◆ **Records shown**
....

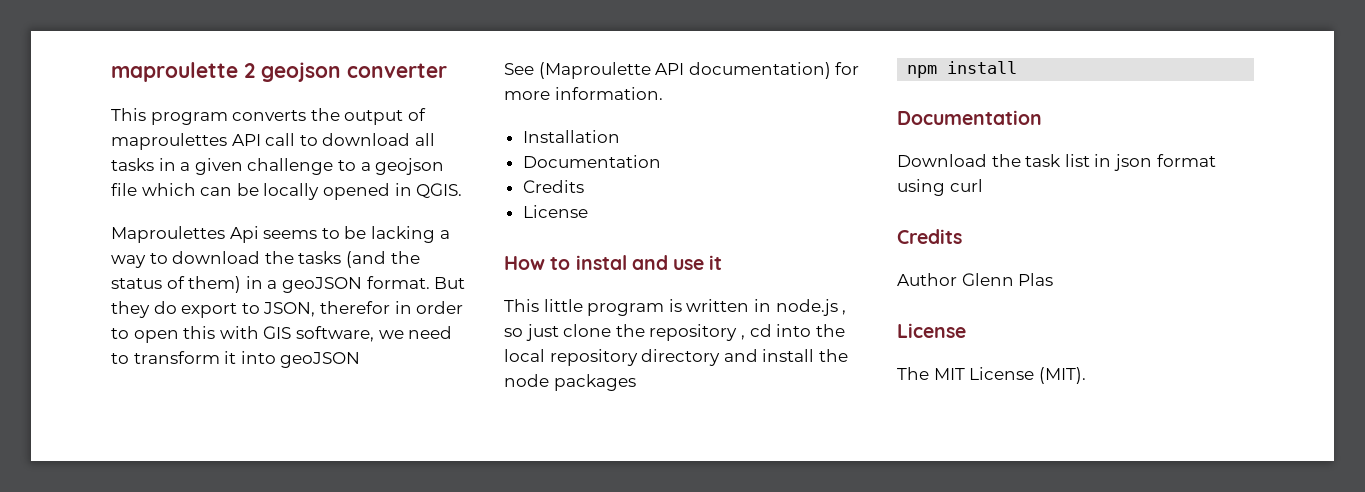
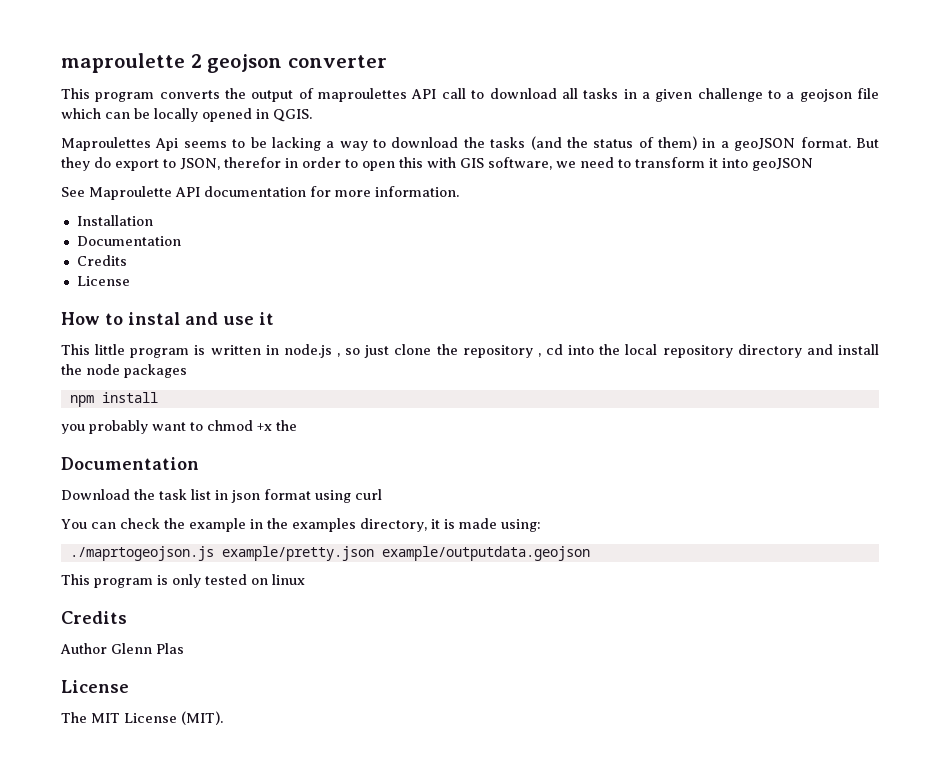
[538,62,831,79] (Maproulette API documentation) -> [89,186,306,200] Maproulette API documentation
(1018, 67) none -> [61,420,297,434] // you probably want to chmod +x the
(983, 185) none -> [61,518,541,532] [69,546,590,561] [61,574,305,588] // You can check the example in the examples directory, it is made using: // ./maprtogeojson.js example/pretty.json example/outputdata.geojson // This program is only tested on linux

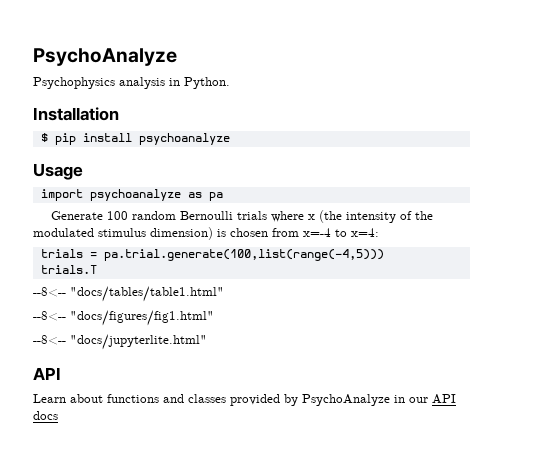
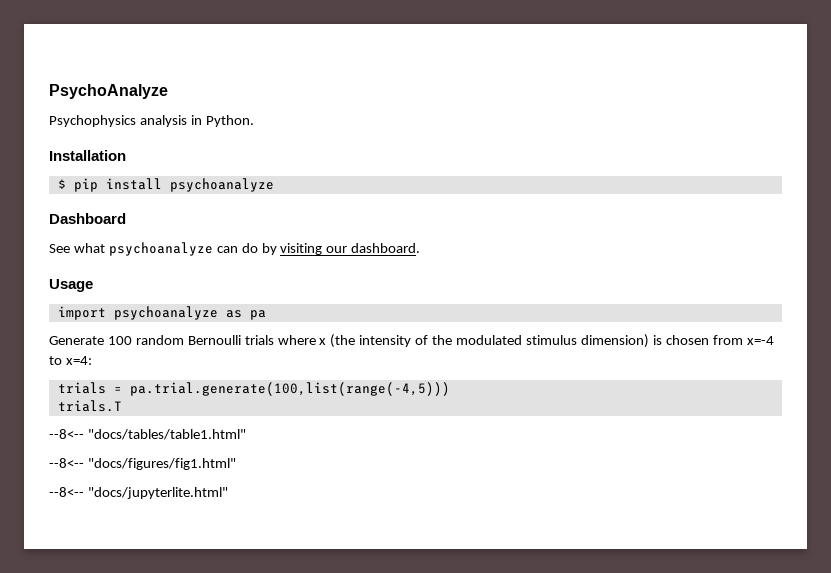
(230, 139) none -> [49,213,126,224] [49,242,421,256] // Dashboard // See what psychoanalyze can do by visiting our dashboard.
[33,367,61,380] [33,394,456,406] [33,411,58,420] // API // Learn about functions and classes provided by PsychoAnalyze in our API docs -> (228, 493) none

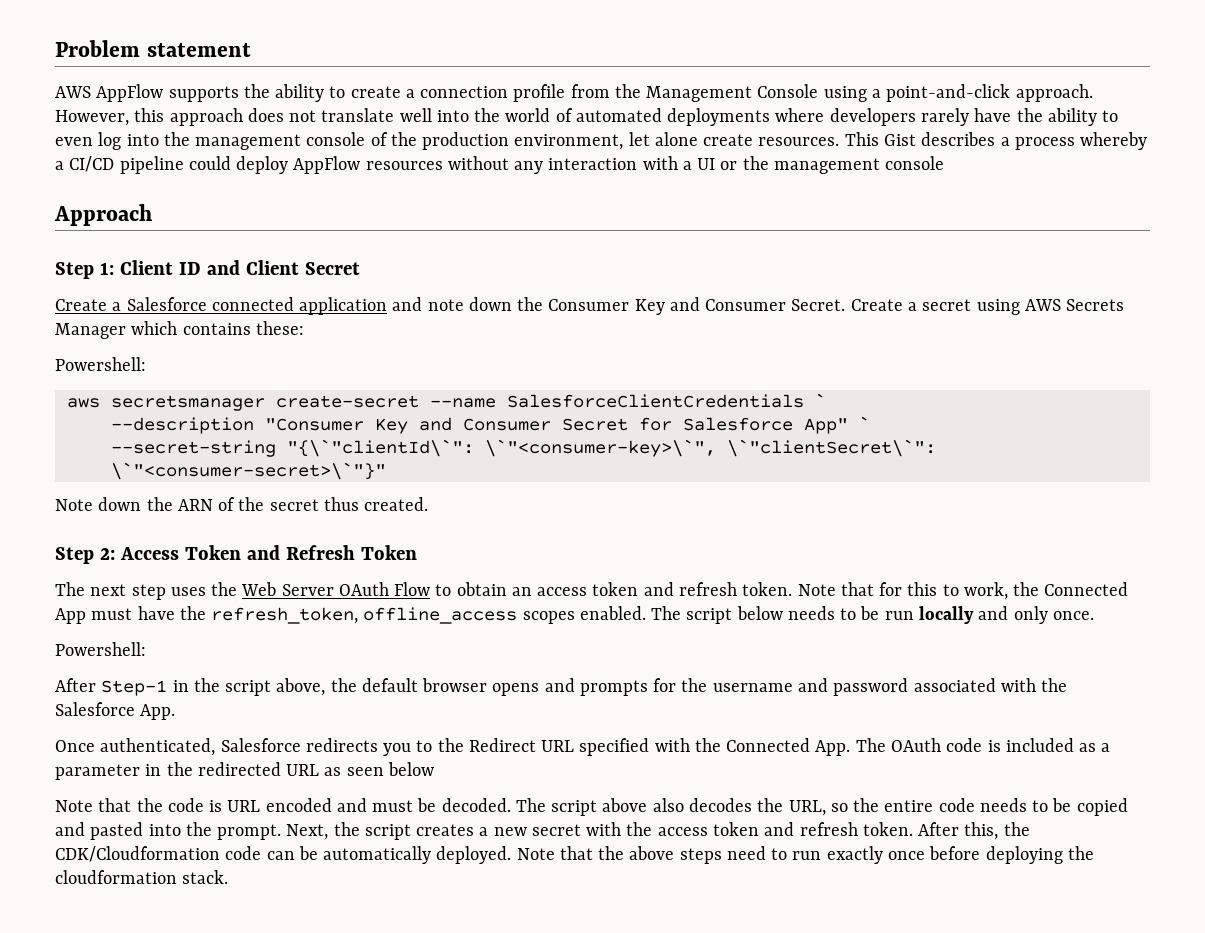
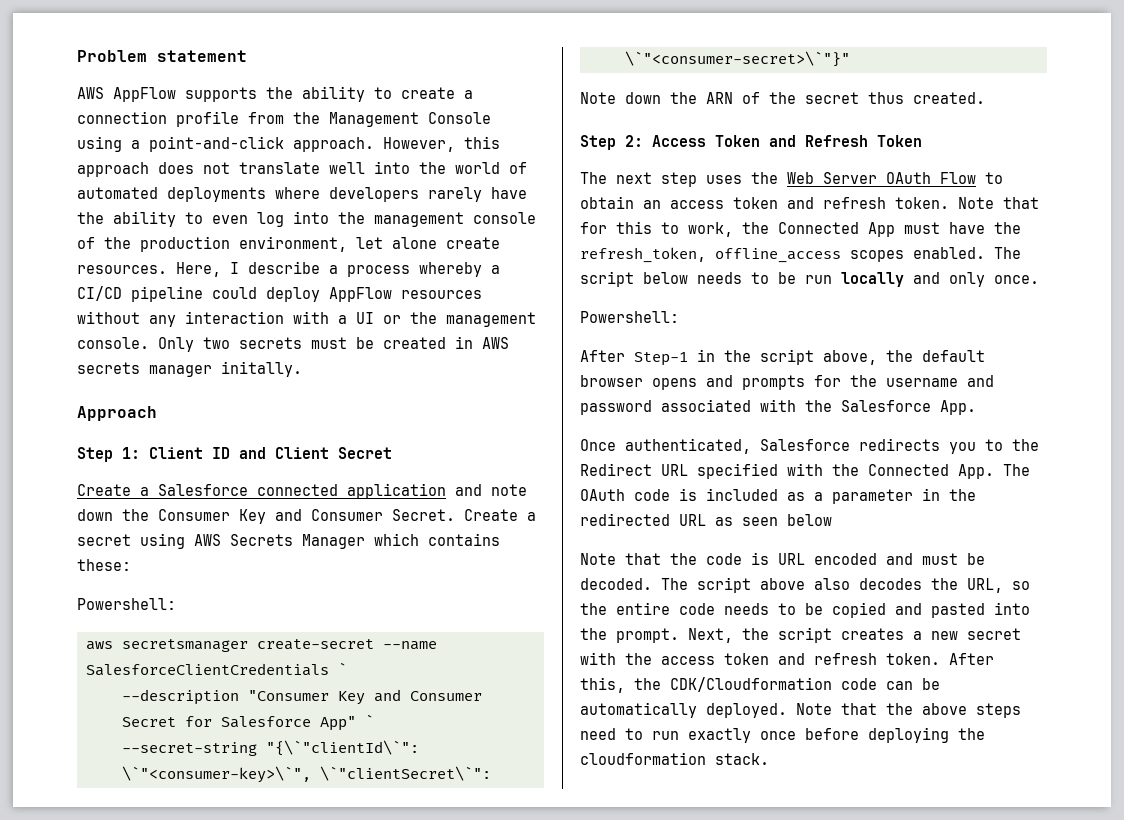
[844,132,996,146] This Gist describes -> [176,261,320,277] Here, I describe
[885,156,945,170] console -> [77,336,509,352] [77,361,302,377] console. Only two secrets must be created in AWS secrets manager initally.

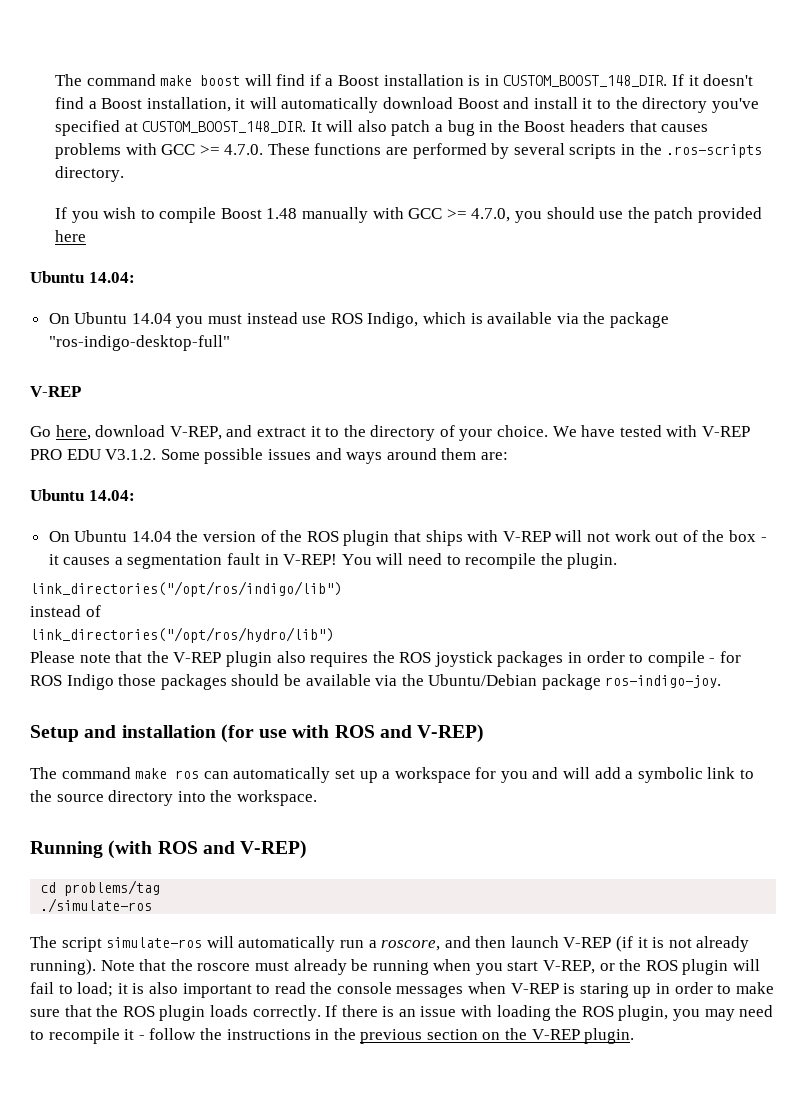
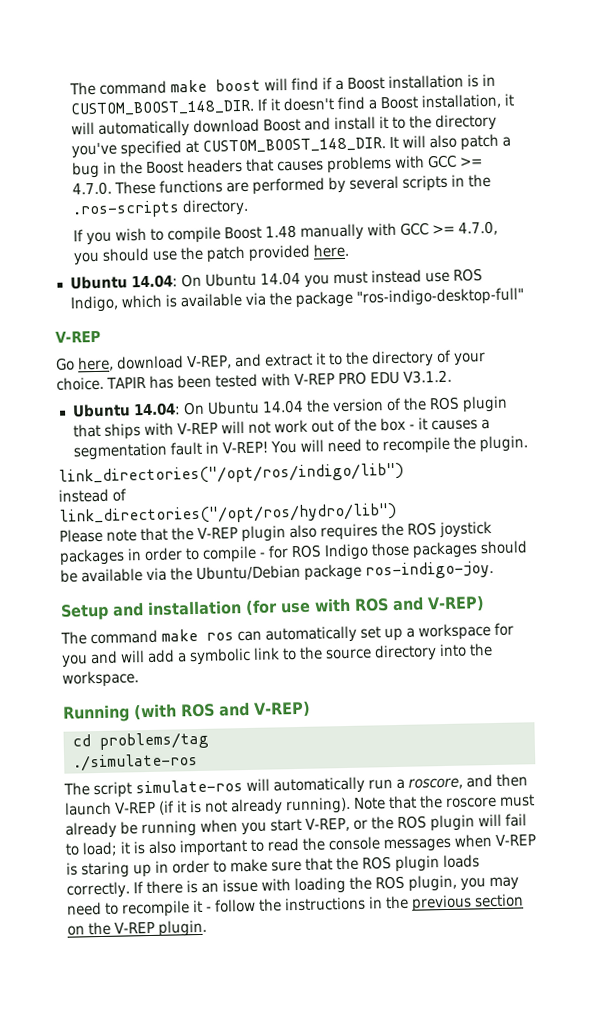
[54,230,86,242] [30,271,135,283] here // Ubuntu 14.04: // -> [313,243,350,258] [69,274,178,290] here. // Ubuntu 14.04:
[552,425,616,437] We have -> [106,374,212,389] TAPIR has been
[160,448,508,464] [30,489,135,501] Some possible issues and ways around them are: // Ubuntu 14.04: // -> [71,402,181,418] // Ubuntu 14.04:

....

Please copy the records above word for word, leaving out every picture.

[538,62,831,79] (Maproulette API documentation) -> [89,186,306,200] Maproulette API documentation
(1018, 67) none -> [61,420,297,434] // you probably want to chmod +x the
(983, 185) none -> [61,518,541,532] [69,546,590,561] [61,574,305,588] // You can check the example in the examples directory, it is made using: // ./maprtogeojson.js example/pretty.json example/outputdata.geojson // This program is only tested on linux

(230, 139) none -> [49,213,126,224] [49,242,421,256] // Dashboard // See what psychoanalyze can do by visiting our dashboard.
[33,367,61,380] [33,394,456,406] [33,411,58,420] // API // Learn about functions and classes provided by PsychoAnalyze in our API docs -> (228, 493) none

[844,132,996,146] This Gist describes -> [176,261,320,277] Here, I describe
[885,156,945,170] console -> [77,336,509,352] [77,361,302,377] console. Only two secrets must be created in AWS secrets manager initally.

[54,230,86,242] [30,271,135,283] here // Ubuntu 14.04: // -> [313,243,350,258] [69,274,178,290] here. // Ubuntu 14.04:
[552,425,616,437] We have -> [106,374,212,389] TAPIR has been
[160,448,508,464] [30,489,135,501] Some possible issues and ways around them are: // Ubuntu 14.04: // -> [71,402,181,418] // Ubuntu 14.04:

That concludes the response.